When Mrs. Mallard learns of her husband's accidental death in Chopin's "The Story of an Hour," she weeps with "sudden, wild abandonment," and then she goes to her room alone, for "[S]he would have no one follow her."  Alone upstairs in her room, facing an open window which looks out onto the spring day, Mrs. Mallard feels

pressed down by a physical exhaustion that hauted her body and seemed to reach into her soul.

In contrast to these feelings, Mrs. Mallard feels "the delicious breath of rain" in the air and hears the happy singing of birds.  Clearly present in these passages is a subtle conflict.  For, while downstairs, Mrs. Mallard has abandoned herself in weeping, but then gains control and retreats to her room.  Now, in her room she sits motionless, but a sob finds its way into her throat, and she abandons herself again.  However, this time the sob is for herself as she dully gazes "off yonder on one of those patches of blue sky." a symbol of the future. The brewing storm of emotions within her, "something coming to her and she was waiting for it, fearfully," resists any control that Mrs. Mallard can exert because of her social mores.  She is almost giddy as the realization that her life will no longer be dictated by the patriarchal society Mr. Mallard represents, under which her individuality has been repressed, comes to her.  Under her breath, she whispers the words she dare not shout in joy, "free, free, free!" 

The contrast between the joy that Louise Mallard feels as she utters these words and the "look of terror" that follows results from the repression of Mrs. Mallard as opposed to the newly realized freedom of Louis Mallard.  Knowing that she is no longer subjugated elates her, but she also knows that she must act properly for a widow, and she does love her husband.

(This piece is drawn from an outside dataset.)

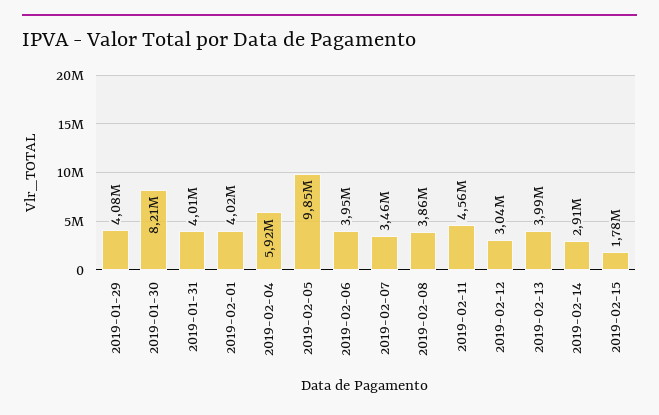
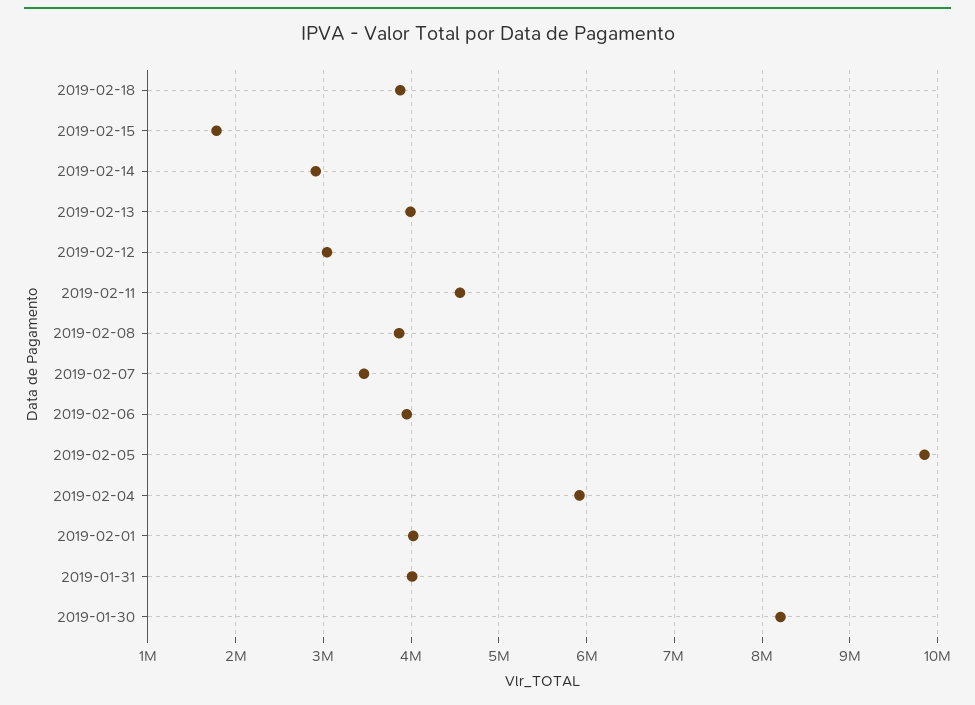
2019-01-29: 4080000 -> none
2019-02-18: none -> 3900000

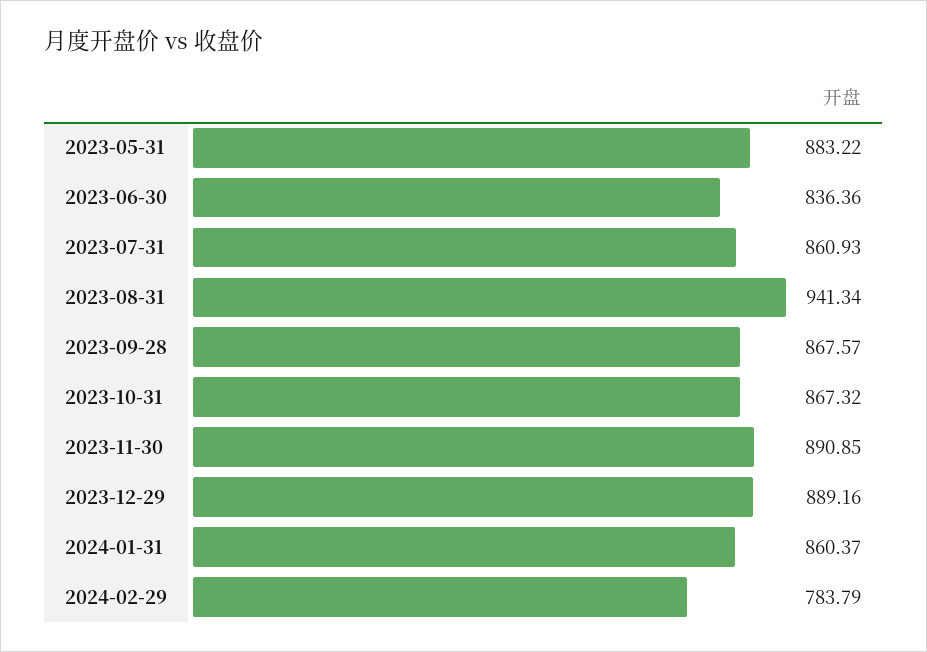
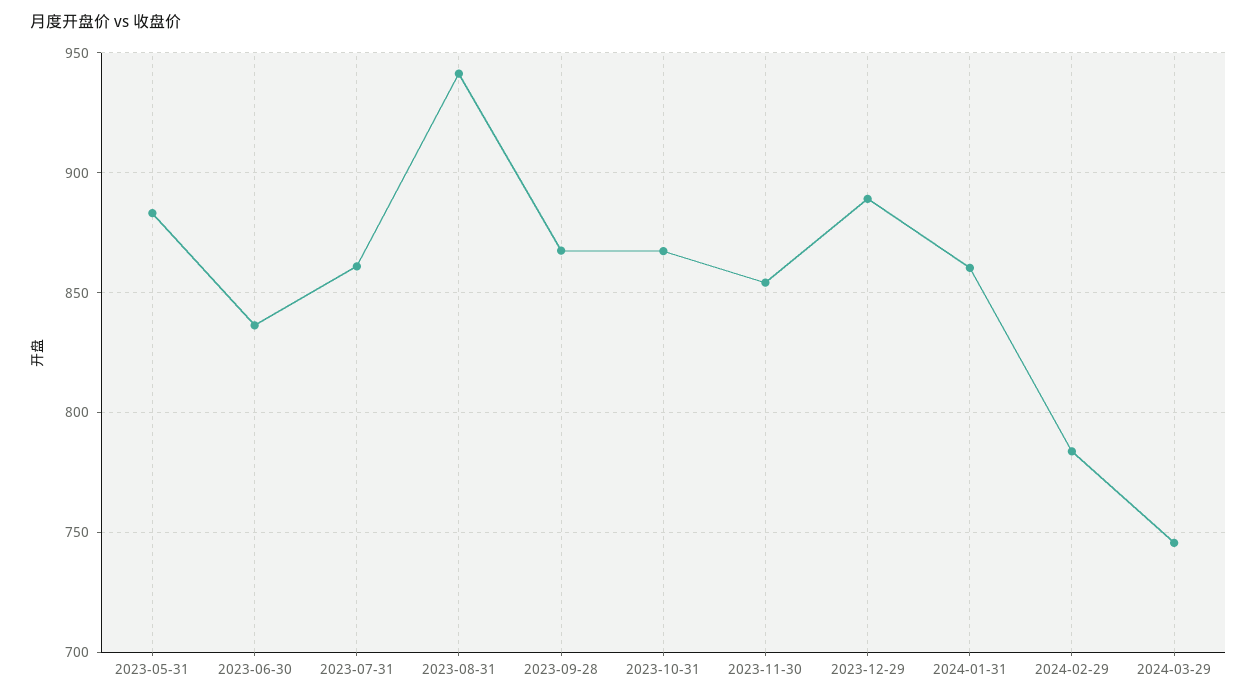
2023-11-30: 890.85 -> 855
2024-03-29: none -> 745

accessteacher eNotes educator| Certified Educator

Mrs. Mallard, as this excellent short story opens, receives news of the death of her husband. However, very interestingly, although this makes her sad to begin with, as she reflects on the position that she is left in as a widow, without a husband, she actually begins to appreciate how much her marriage and union to her husband constrained her and prevented her from being the person that she wanted to be. A key quote to help us understand her feelings is the following:

There would be no one to live for her during those coming years; she would live for herself. There would be no powerful will bending hers in that blind persistence with which men and women believe they have a right to impose a private will upon a fellow-creature. A kind intention or a cruel intention made the act seem no less a crime as she looked upon it in that brief moment of illumination.

Mrs. Mallard thus experiences an epiphany, or a "brief moment of illumination," when she sees her marriage for what it has been for her: a way of restricting her and confining her. Now, however, she believes that as a widow, she can be "free" in every sense of the word, living her life the way she wants to.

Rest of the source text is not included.